Hi! Could you please fill in the ranges for those labs? Different labs use different ranges. Thanks a bunch!

So, you in fact had a ferritin test?

Why I think adrenals? Because your Thyroxine and Triiodothyronine (Armour) are not working.

It's either because of low ferritin, exhausted adrenals, eating a lot of goitrogens which you did not let me know the answer to that, estrogen dominance is a very strong consideration, generic drug instead of the name brand Armour or non-compliance. (meaning that you take it sometimes and forget to take it other times)

What is your estrogen like? Estrogen dominance can impede the efficacy of taking your Armour as well.

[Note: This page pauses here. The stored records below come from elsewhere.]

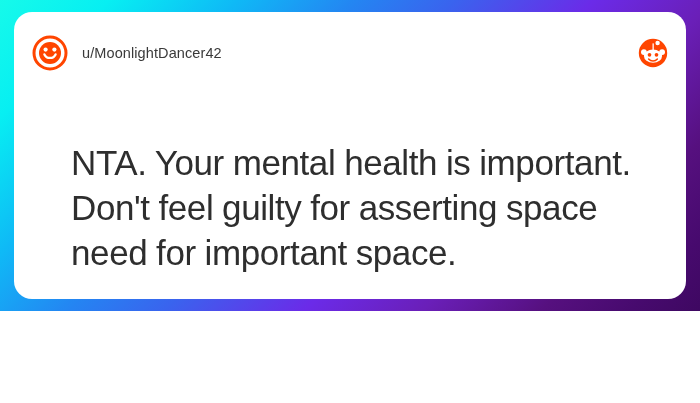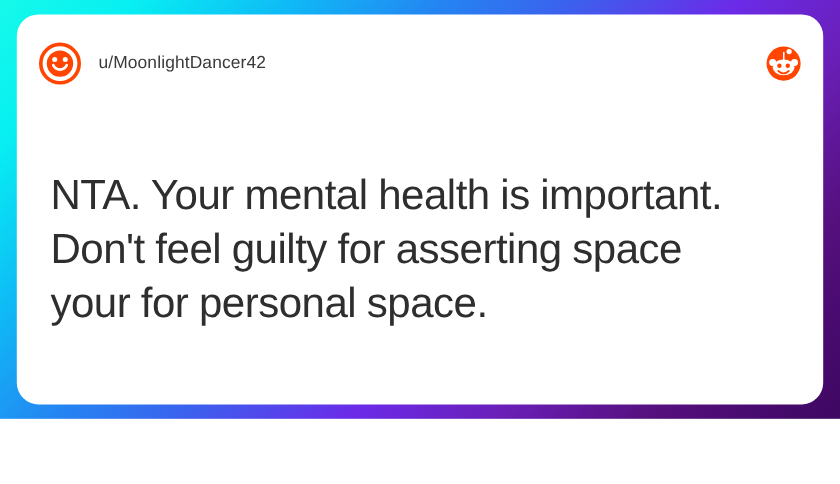--- a/index.html
+++ b/index.html
@@ -16,7 +16,7 @@
   #quote-card-frame {
     position: relative;
     width: 700px;
-    height: 349px;
+    height: 311px;
     box-sizing: border-box;
     background: linear-gradient(133deg,
         #16FAEA 0%,

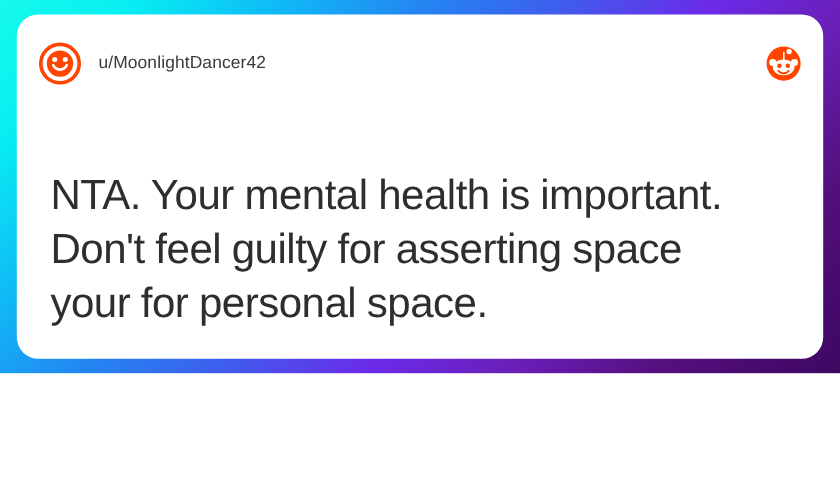--- a/index.html
+++ b/index.html
@@ -99,6 +99,7 @@
   .quote-line {
     display: block;
     white-space: nowrap;
+    margin-left: 29px;
   }
 </style>
 </head>

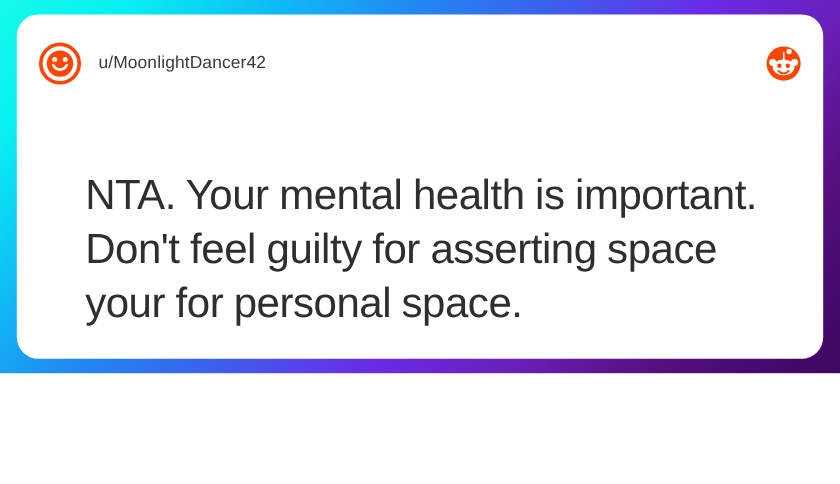--- a/index.html
+++ b/index.html
@@ -146,7 +146,7 @@
     <div id="quote-body">
       <span class="quote-line">NTA. Your mental health is important.</span>
       <span class="quote-line">Don't feel guilty for asserting space</span>
-      <span class="quote-line">your for personal space.</span>
+      <span class="quote-line">need for important space.</span>
     </div>
 
   </div>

And is your doctor not concerned that you are on 120 mgs. of Armour and the numbers are not moving into place as they should?

I am worried about all this.


----------



## BuffyFan (May 13, 2011)

Hi, I am sorry I forgot to mention some things. I don't think I eat a l ot of goitrogens the only thing I saw on the lists was peanuts and strawberries which I don't eat all the time.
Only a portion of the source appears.